[Problem description]
Copy out exactly the lines that begin with the one containing "shipping: none -> 15.00" and continue until the last line of the material.

Raw data: Begin

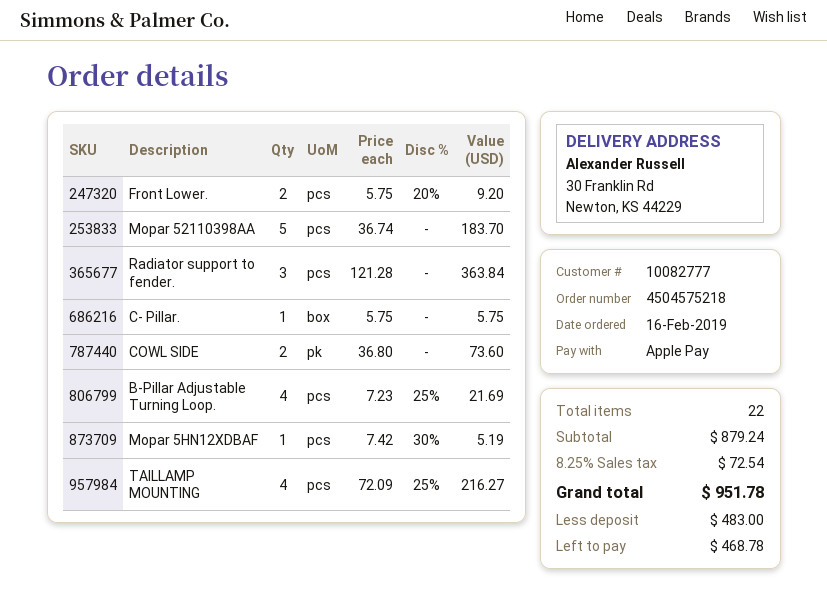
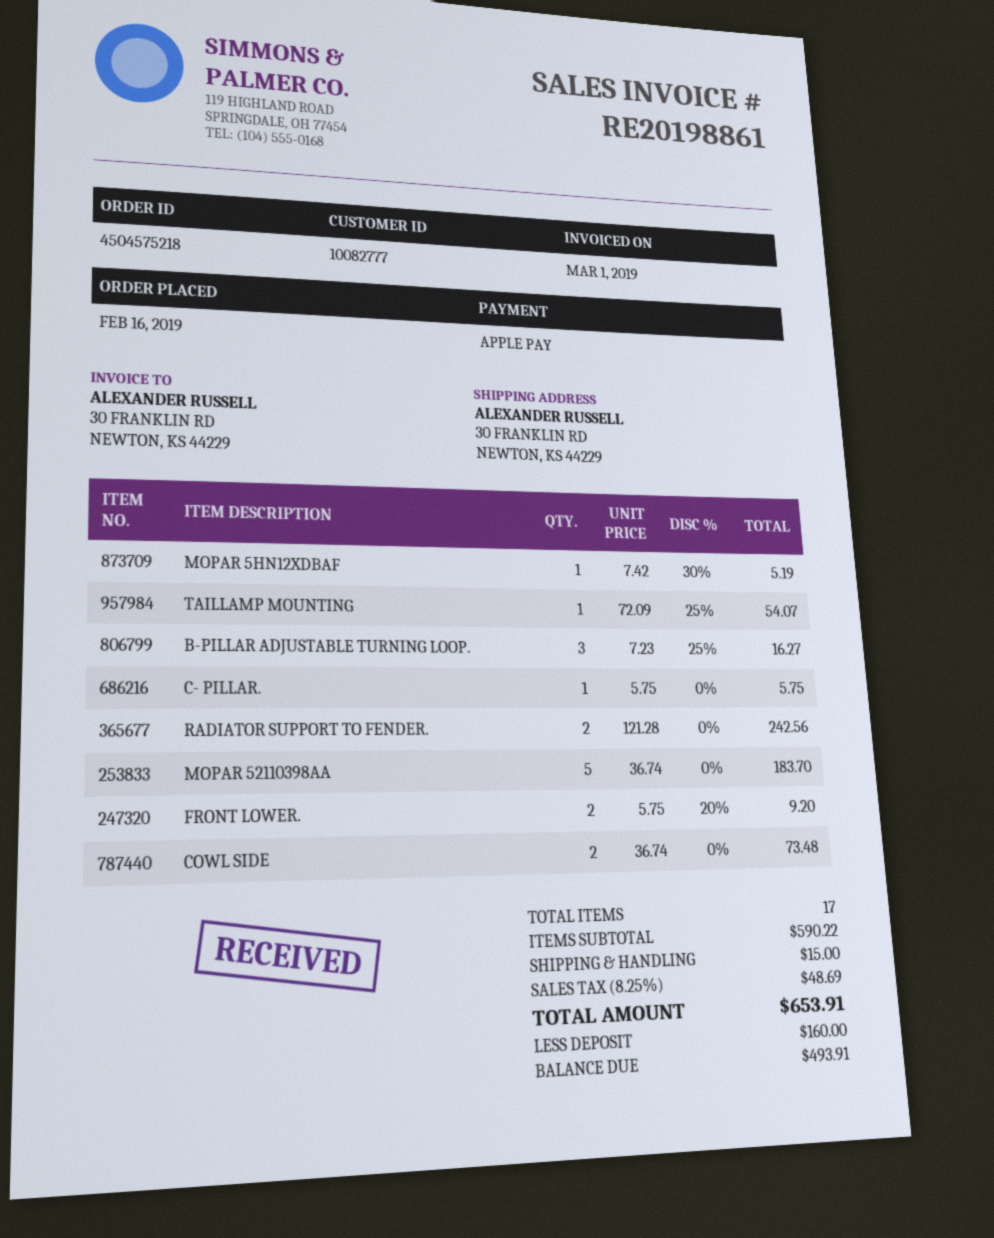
Radiator support to fender.: 3 x 121.28 = 363.84 -> 2 x 121.28 = 242.56
COWL SIDE: 2 x 36.80 = 73.60 -> 2 x 36.74 = 73.48
B-Pillar Adjustable Turning Loop.: 4 x 7.23 - 25% = 21.69 -> 3 x 7.23 - 25% = 16.27
TAILLAMP MOUNTING: 4 x 72.09 - 25% = 216.27 -> 1 x 72.09 - 25% = 54.07
total quantity: 22 -> 17
subtotal: 879.24 -> 590.22
shipping: none -> 15.00
tax: 8.25% = 72.54 -> 8.25% = 48.69
total: 951.78 -> 653.91
deposit: 483.00 -> 160.00
balance: 468.78 -> 493.91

Raw data: End

[Solution to the problem]
shipping: none -> 15.00
tax: 8.25% = 72.54 -> 8.25% = 48.69
total: 951.78 -> 653.91
deposit: 483.00 -> 160.00
balance: 468.78 -> 493.91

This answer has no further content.